What you need to do:
Return all lines from the listing below that include the word "Bolo".

··········

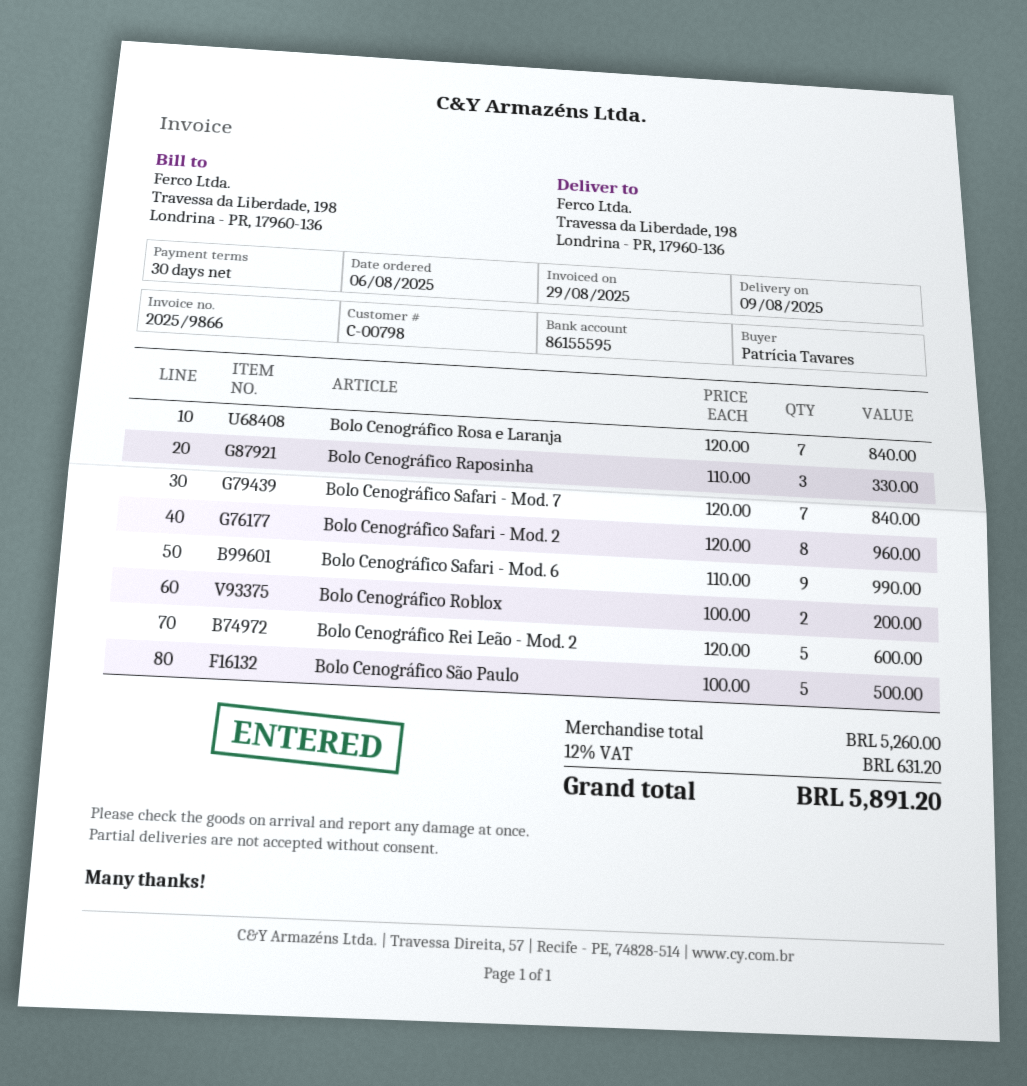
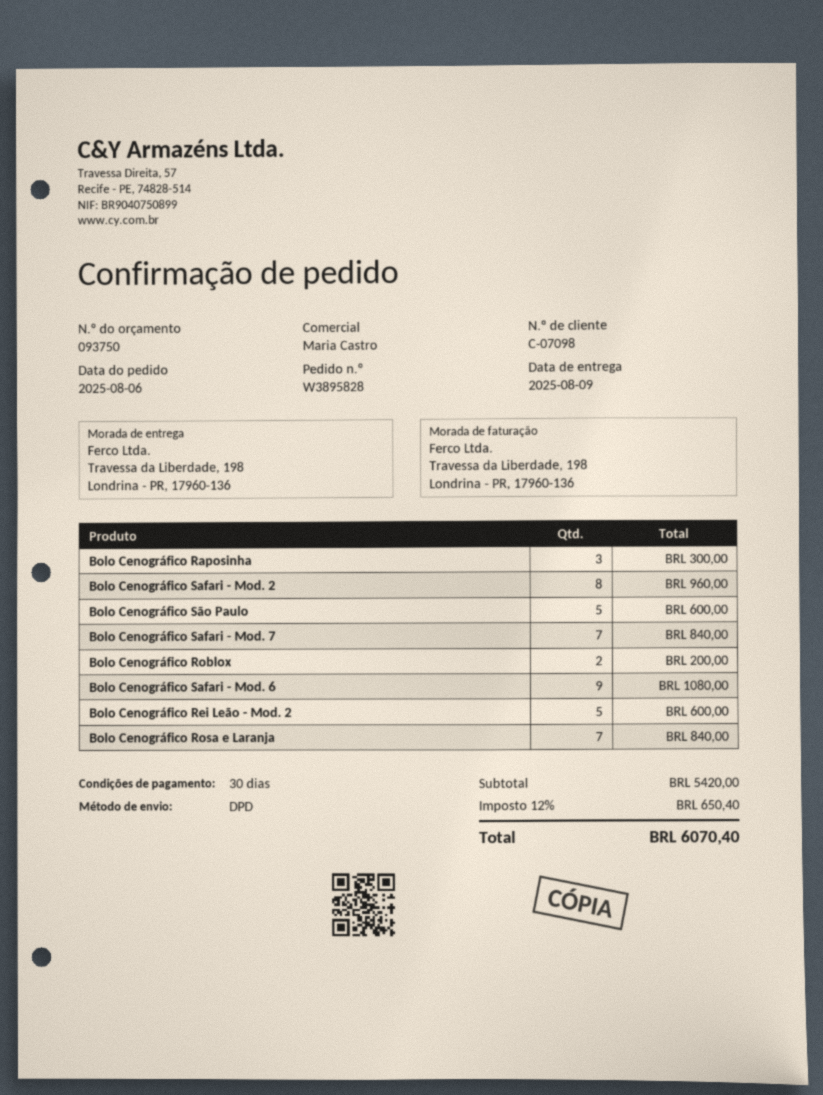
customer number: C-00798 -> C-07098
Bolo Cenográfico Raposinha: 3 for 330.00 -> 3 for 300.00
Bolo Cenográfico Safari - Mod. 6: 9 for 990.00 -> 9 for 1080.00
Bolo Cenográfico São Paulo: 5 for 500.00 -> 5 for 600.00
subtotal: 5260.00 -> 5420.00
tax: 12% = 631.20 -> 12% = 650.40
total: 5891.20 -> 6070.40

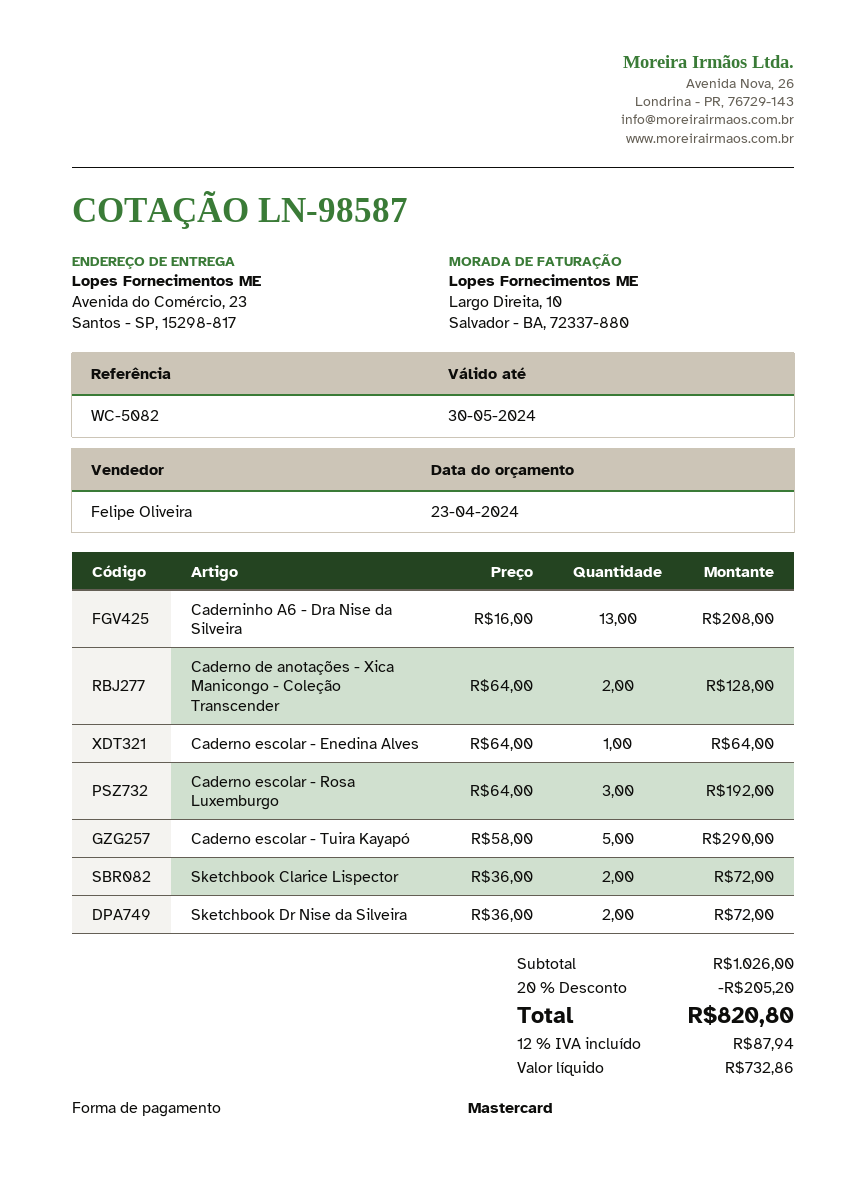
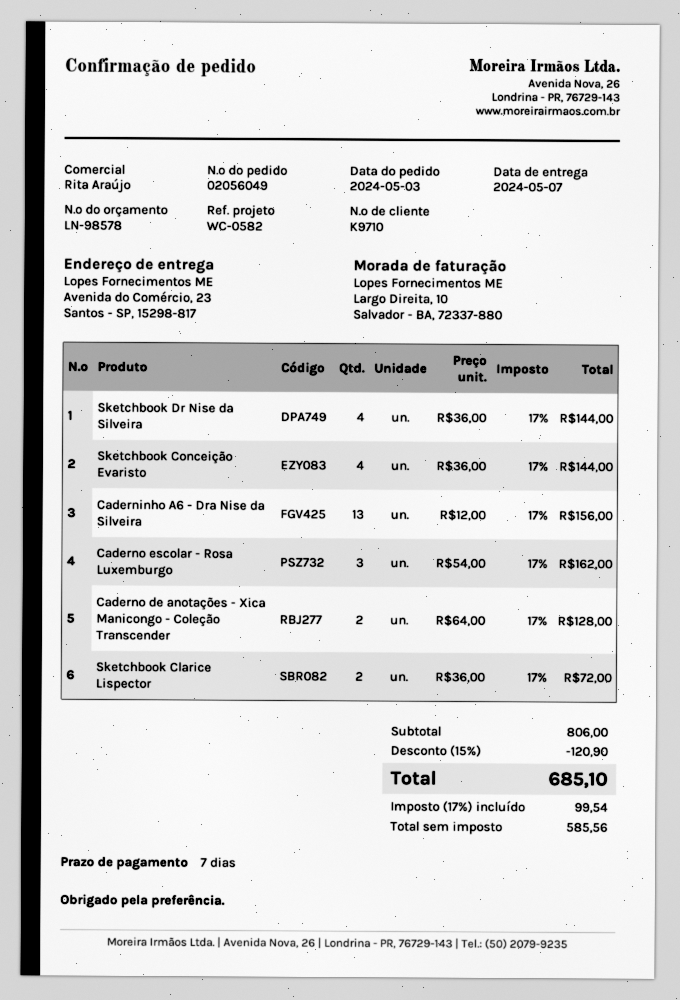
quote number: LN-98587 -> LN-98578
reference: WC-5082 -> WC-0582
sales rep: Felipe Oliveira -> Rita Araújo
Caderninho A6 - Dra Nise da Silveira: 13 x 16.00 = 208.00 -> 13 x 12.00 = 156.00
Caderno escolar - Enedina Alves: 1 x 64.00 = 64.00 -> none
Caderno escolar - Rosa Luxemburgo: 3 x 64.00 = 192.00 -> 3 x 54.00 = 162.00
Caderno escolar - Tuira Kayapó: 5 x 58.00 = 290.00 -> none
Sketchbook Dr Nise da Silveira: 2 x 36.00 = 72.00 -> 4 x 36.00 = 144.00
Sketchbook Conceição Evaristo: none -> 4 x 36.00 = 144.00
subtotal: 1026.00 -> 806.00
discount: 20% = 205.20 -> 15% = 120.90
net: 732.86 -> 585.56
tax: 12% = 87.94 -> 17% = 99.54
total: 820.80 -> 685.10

··········

Reply:
Bolo Cenográfico Raposinha: 3 for 330.00 -> 3 for 300.00
Bolo Cenográfico Safari - Mod. 6: 9 for 990.00 -> 9 for 1080.00
Bolo Cenográfico São Paulo: 5 for 500.00 -> 5 for 600.00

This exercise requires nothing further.